We carry a lot of computing power in our pockets, and it can be used to power a great deal more than Instagram.
Aiming to demonstrate just how much can be achieved using smartphone technologies, James Foster and Shaun Maxwell of the UCT Department of Computer Science developed a mobile app that can be used to streamline and support research and drug testing, particularly in less well-equipped laboratories.
The project, which was supervised by Associate Professor Michelle Kuttel, resides in the minute intersection between computer science, chemistry and physics.
The app, called MicroMob, mimics the function of a microplate reader, an essential but expensive piece of lab equipment that is part and parcel of laboratory research and drug testing.
The app rapidly analyses the 96-well microplate trays prepared for testing and delivers an IC50 value, which is a measure of how effective a drug is. It tells researchers how much of the substance is needed in order to inhibit a biological process (like when you contract an illness) by half. The aim, essentially, is finding the lowest concentration of a drug needed to produce the most effective result.
Testing takes a significant amount of time. Researchers generally test two or three compounds in triplicate, explains Maxwell. So they would have several plates that need to be imaged individually, with each process taking roughly an hour. If a lab does not have a microplate reader of its own, it will have to send its trays to better-equipped labs. Researchers then have to painstakingly record this data before importing it into various other programs to obtain their results.
This takes up valuable research time. Foster and Maxwell hoped to distil this process and create an app that would work quickly while remaining accurate.
The resultant app can be used to rapidly assess whether or not a particular compound will be viable.
Low-tech and affordable
After preparing the microplate, the researcher needs merely to open the app, take a photograph of the plate, then use the program to select the different drugs present in the wells.

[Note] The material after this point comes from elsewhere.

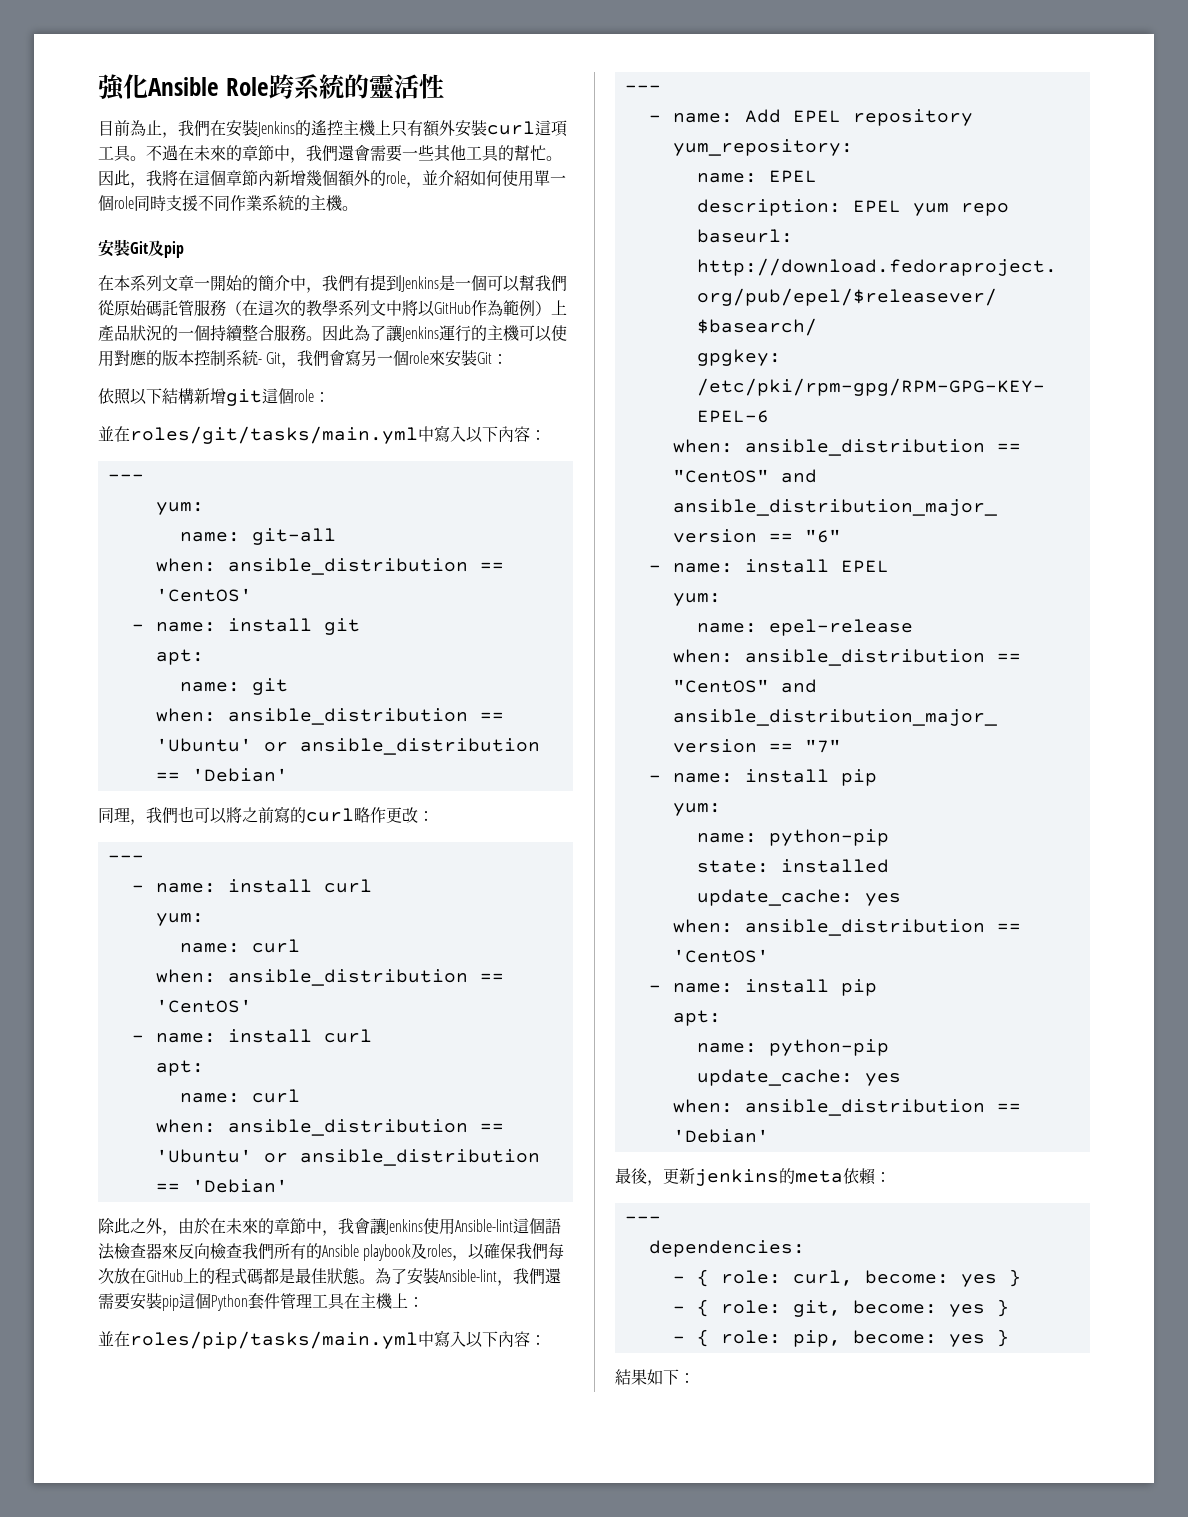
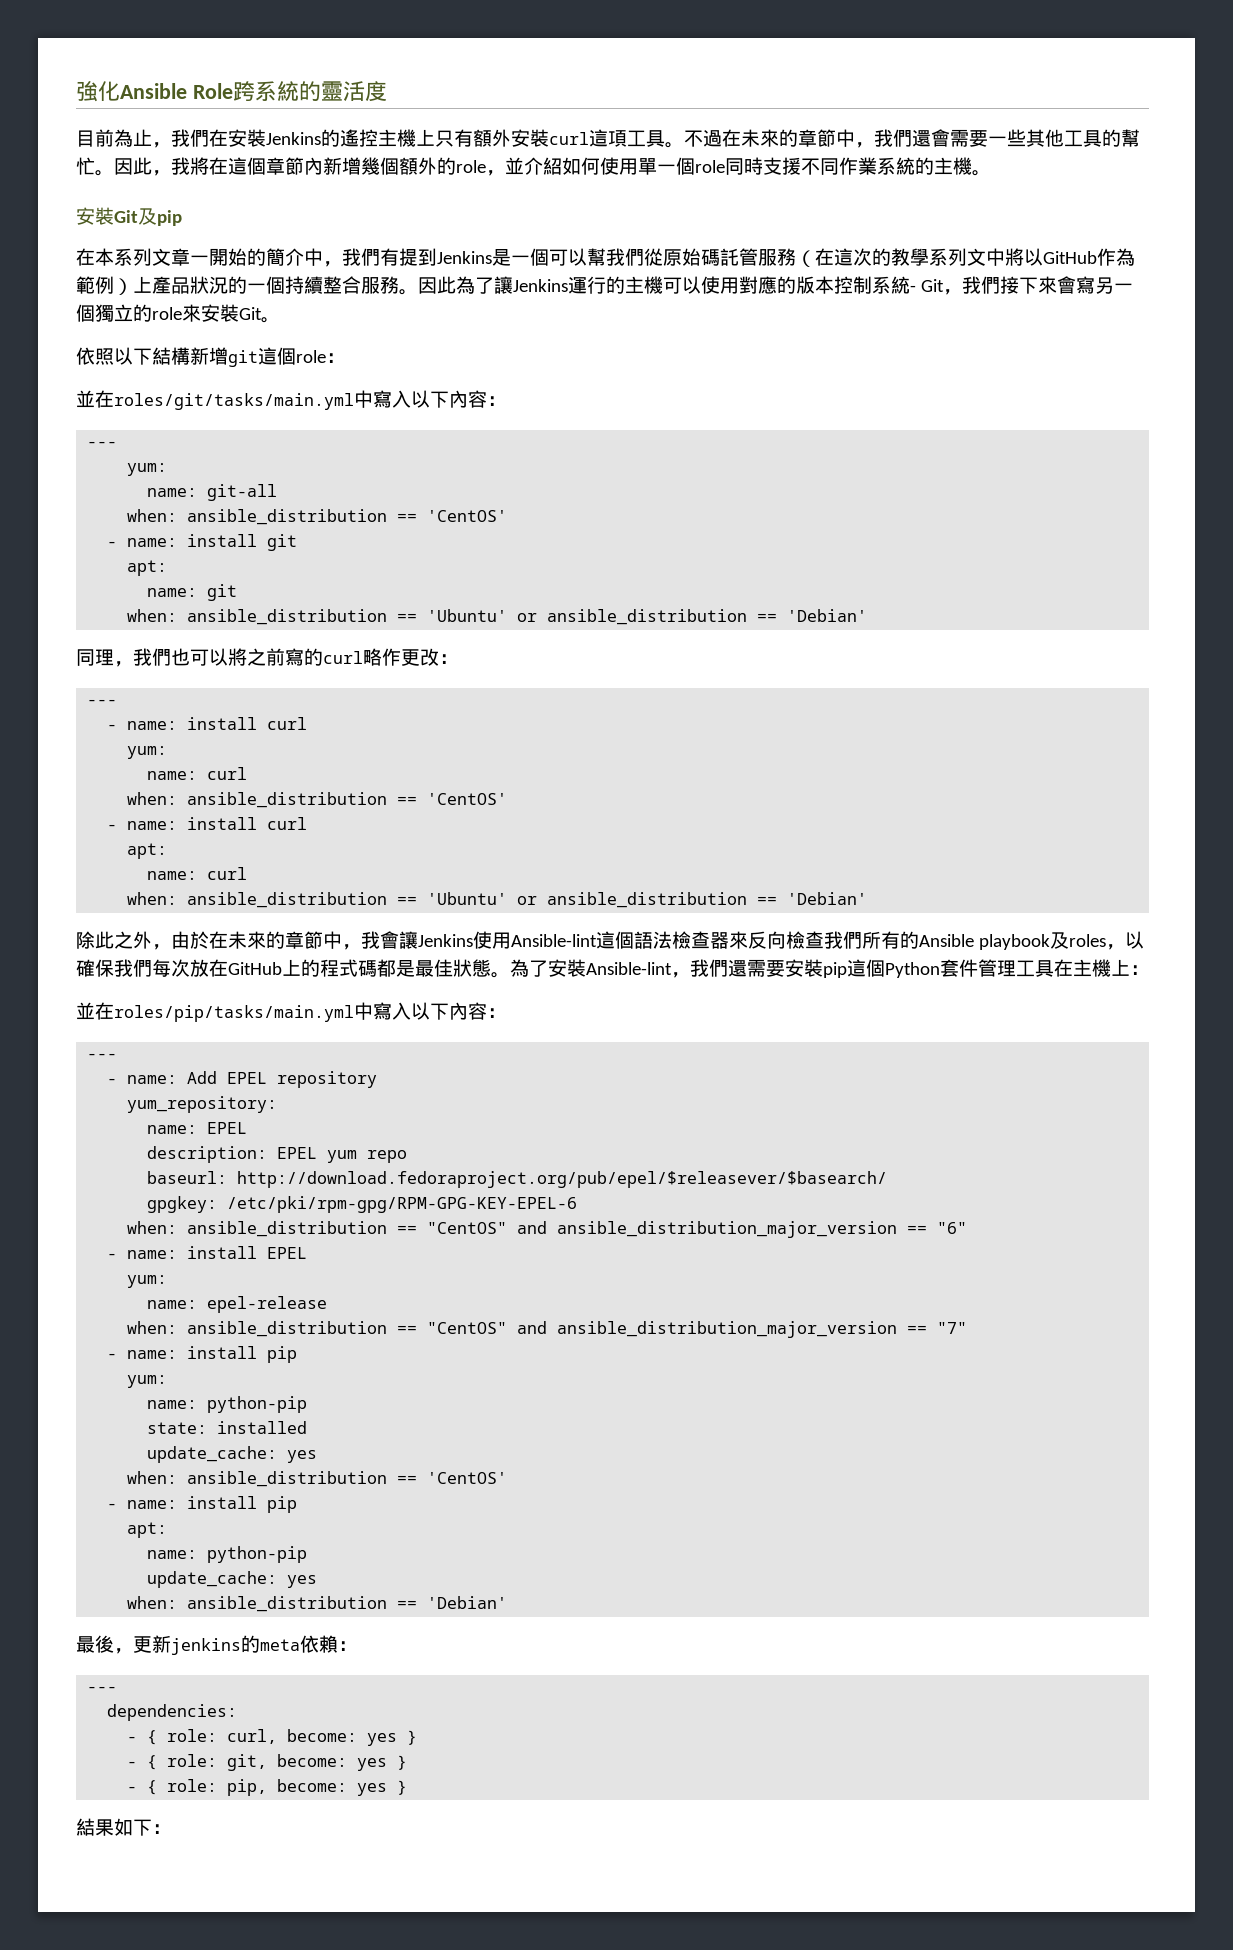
[418,73,444,99] 性 -> [364,81,387,102] 度
(330, 358) none -> [999,276,1057,294] 接下來
(410, 358) none -> [95,304,152,322] 獨立的
[492,354,509,364] ： -> [261,317,280,323] 。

The imaging is done inside a makeshift black box to reduce glare. The microplate is placed inside and illuminated from beneath, using the flash of a smartphone camera to ensure that the image is as clear as possible.
Click ‘analyse’ and the app will do its work – the data will be interpreted as two graphs and can be easily exported to cloud storage.
Once on the right track, users can send on their combinations to be assessed on a microplate reader.
The app is not a complete replacement for a microplate reader, notes Foster, but would be useful in isolated field work, or in remote laboratories.
Colour-coding your results
The pair was well equipped to take on the technological elements of the project. It was getting to grips with the chemistry that proved the most challenging.
“I sat with the chemistry students for hours, learning what they do, and thinking how we can replicate it in an app,” says Foster.
Microplate readers use light to complete their analysis, measuring how much of this light is absorbed between one end of the well and another. A phone cannot do that. So the app developers were forced to find a different approach.
The project had been tackled by a previous group of computer science honours students, who laid a great deal of the groundwork. They built a prototype that used colourmetrics to analyse the assays.
Colour is intricately linked to the viability of plates tested, explains Maxwell. When a drug has inhibited a reaction, the solution will change colour.
The researcher adds increasing concentrations of the drug being tested across the assay plate. After being incubated, a viable plate will have produced a particular spread of colour. It will have wells that are exceptionally light on the one end and dark on the other. Between these points there should be a sudden change in colour. This is the IC50, the point where the drug is effective at the lowest concentration possible.
It is this change in colour that the MicroMob application measures.
“Phones cameras these days have great pixel density so we can actually extract each colour,” says Foster.
It was up to Maxwell to ensure that this was done as accurately as possible. He spent a great deal of time researching image processing techniques and the various colour spaces available in computer science.
“Because you don't have this absorbance to work with, you’ve got to find a way to quantify a colour so that you can compare one to the other,” says Maxwell.
A smartphone’s default colour space, RGB, was less than useless. It cannot intuit the differences between shades of red.
In the end he selected the mathematically defined CIE1931 colour space.
“The idea with this colour space is that if you plot two colours on an x and y plane, the distance between them is meaningful in terms of a change in saturation. Saturation was key.”
He also honed the accuracy of the app’s well detection, to ensure it knew the exact coordinates of each point in the plate.
User-centred design
Accurate data collection is all well and good, but if an app does not take its users into account, then this will remain purely academic.
Foster focused on the usability of the app by looking at human-computer interaction, usability studies and user-centred design approaches.
He began building paper prototypes and testing them on users. When there was a fully developed app, this was tested too.
“I used a bunch of different pharmacology and chemistry students to test the application. My approach was very user centred and iterative. So we built upon designs, took their feedback and made an application that actually was considered usable by those representative users,” he said.